DATAGEN: a Realistic Social Network Data Generator

by Duc Pham / on 06 Dec 2014

In previous posts
(Getting started with snb,
DATAGEN: data generation for the Social Network Benchmark), Arnau Prat discussed
the main features and characteristics of DATAGEN: realism,
scalability, determinism, usability. DATAGEN is the social network
data generator used by the three LDBC-SNB workloads, which produces data
simulating the activity in a social network site during a period of
time. In this post, we conduct a series of experiments that will shed
some light on how realistic data produced by DATAGEN looks. For our
testing, we generated a dataset of scale factor 10 (i.e., social network
of 73K users during 3 years) and loaded it into Virtuoso by following
the instructions for generating a SNB dataset and
for loading the dataset into Virtuoso. In the following sections, we
analyze several aspects of the generated dataset.

A Realistic social graph

One of the most complexly structured graphs that can be found in the
data produced by DATAGEN is the friends graph, formed by people and
their relationships. We used the R script after Figure 1 to
draw the social degree distribution in the SNB friends graph. As shown
in Figure 1, the cumulative social degree distribution of the friends
graph is similar to that from Facebook (See the note about Facebook Anatomy). This is not by chance, as DATAGEN has been designed to
deliberately reproduce the Facebook’s graph distribution.

image
Figure 1: Cumulative distribution #friends per user

#R script for generating the social degree distribution 
#Input files: person_knows_person_*.csv

library(data.table)
library(igraph)
library(plotrix)
require(bit64)
dflist <- lapply(commandArgs(trailingOnly = TRUE), fread, sep="|",
  header=T, select=1:2, colClasses="integer64")
  df <- rbindlist(dflist) setNames(df, c("P1", "P2"))
d2 <- df[,length(P2),by=P1]
pdf("socialdegreedist.pdf")
plot(ecdf(d2$V1),main="Cummulative distribution #friends per user",
  xlab="Number of friends", ylab="Percentage number of users", log="x",
  xlim=c(0.8, max(d2$V1) + 20))
dev.off()

Data Correlations

Data in real life as well as in a real social network is correlated;
e.g. names of people living in Germany have a different distribution
than those living in Netherlands, people who went to the same university
in the same period have a much higher probability to be friends and so
on and so forth.

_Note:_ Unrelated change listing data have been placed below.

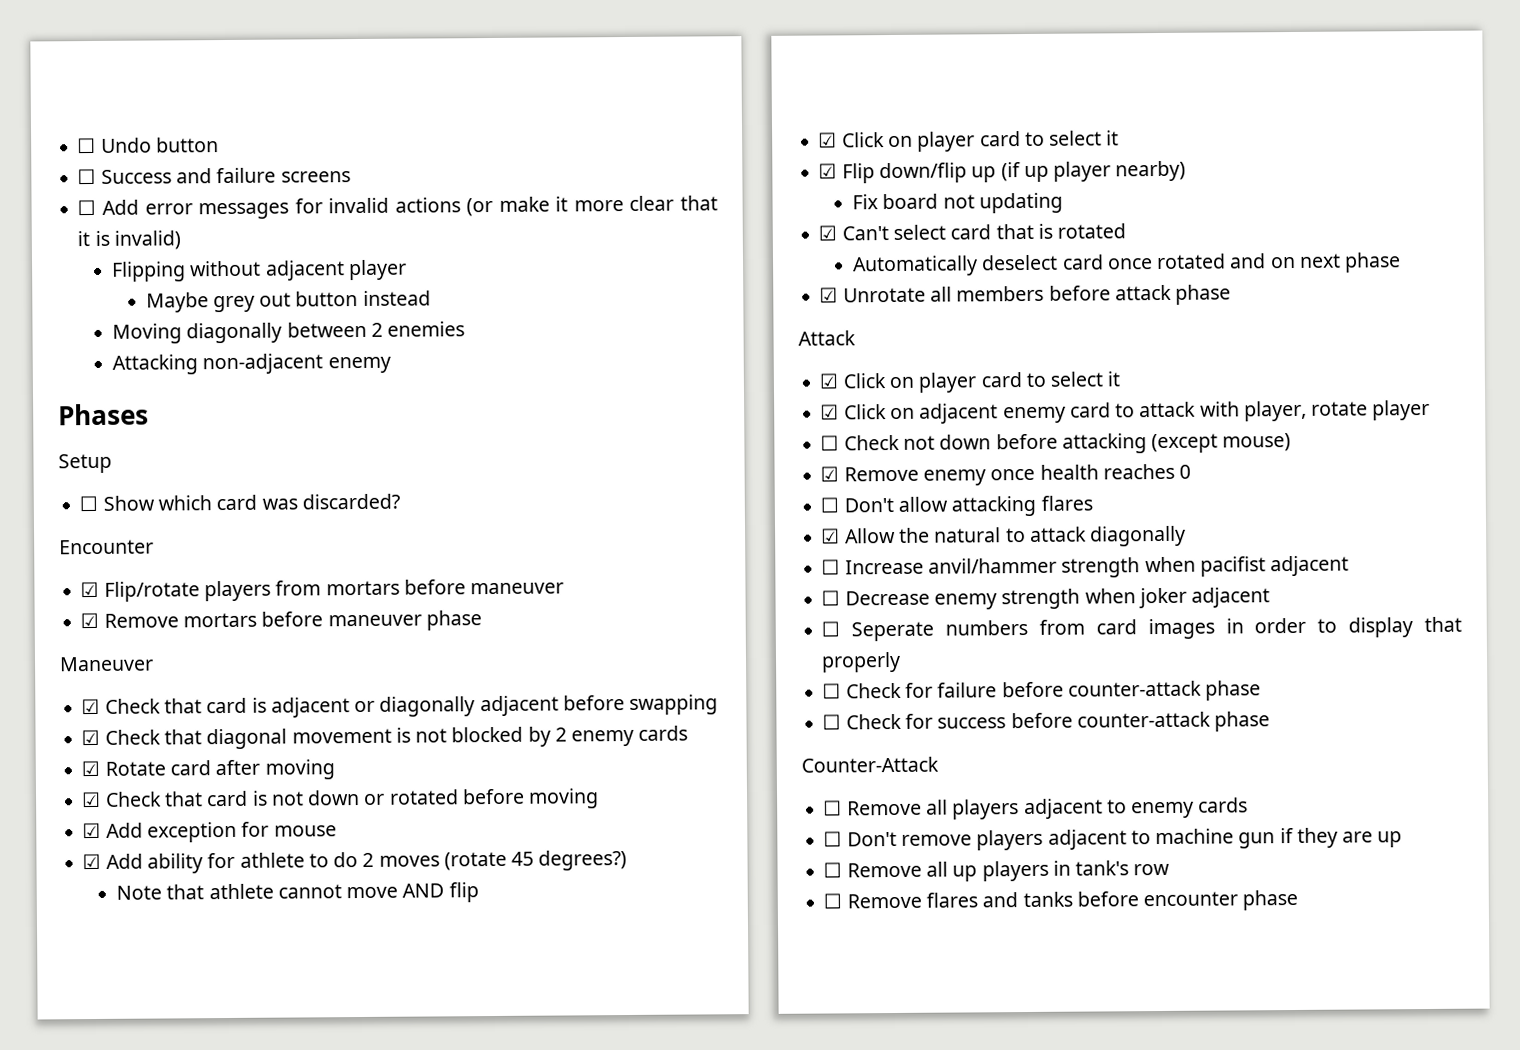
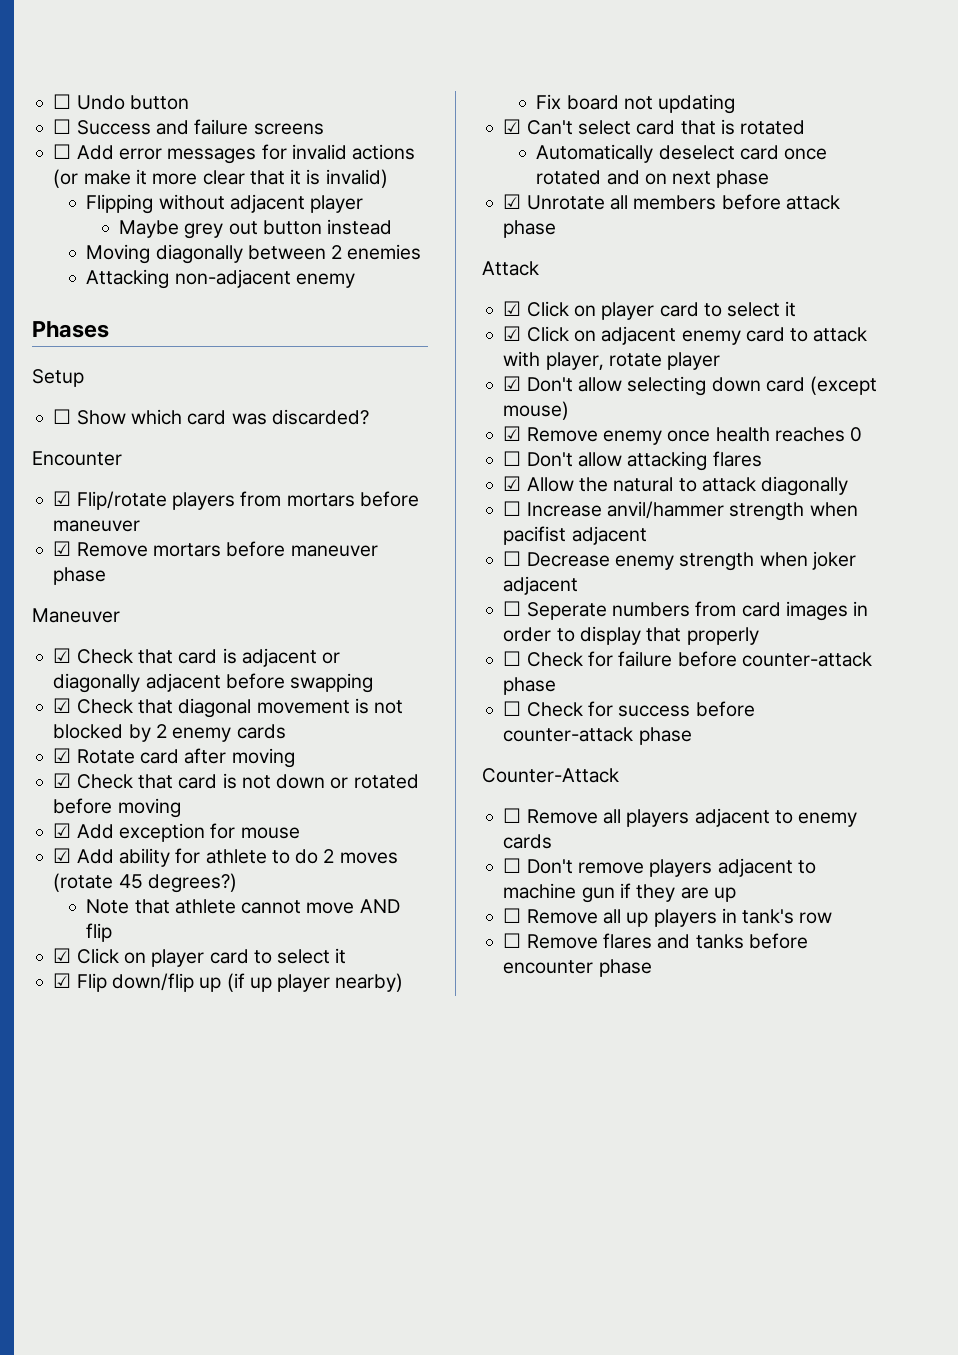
- ☐ Check not down before attacking (except mouse)
+ ☑ Don't allow selecting down card (except mouse)

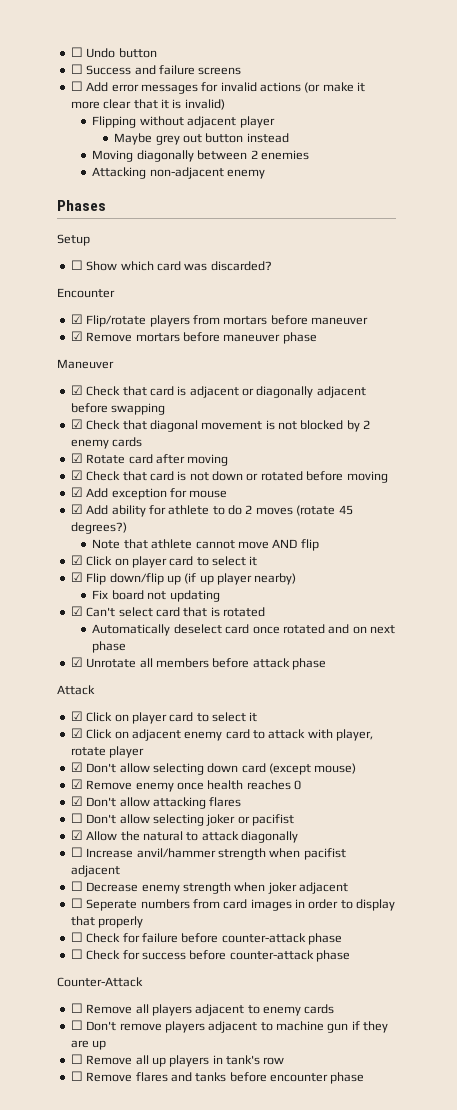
- ☐ Don't allow attacking flares
+ ☑ Don't allow attacking flares
+ ☐ Don't allow selecting joker or pacifist

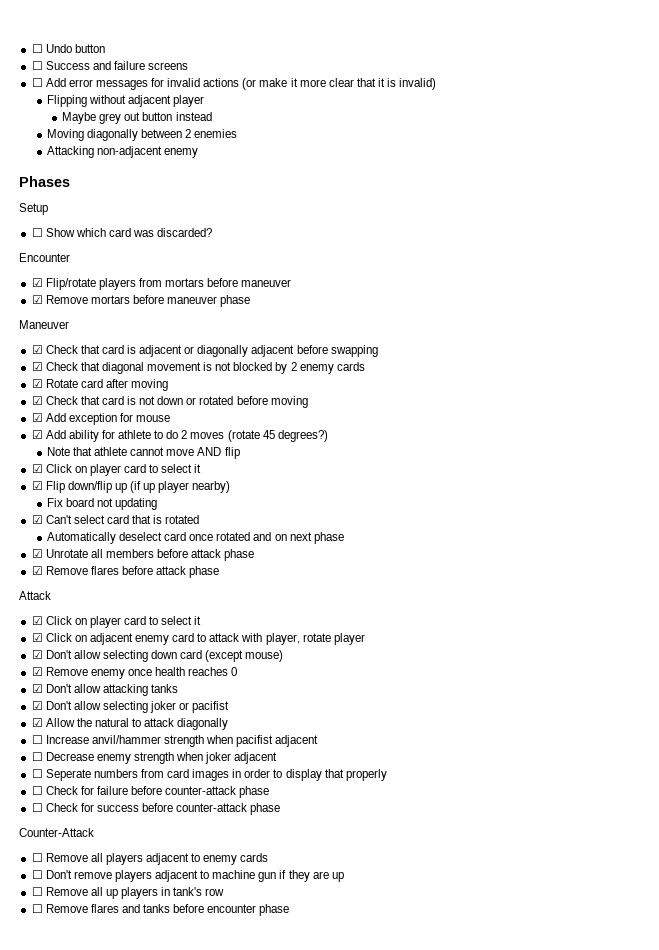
+ ☑ Remove flares before attack phase
- ☑ Don't allow attacking flares
- ☐ Don't allow selecting joker or pacifist
+ ☑ Don't allow attacking tanks
+ ☑ Don't allow selecting joker or pacifist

In this experiment we will analyze if data produced by
DATAGEN also reproduces these phenomena.

Which are the most popular names of a country?

We run the following query on the database built in Virtuoso, which
computes the distribution of the names of the people for a given
country. In this query, ‘A_country_name’ is the name of a particular
country such as ‘Germany’, ‘Netherlands’, or ‘Vietnam’.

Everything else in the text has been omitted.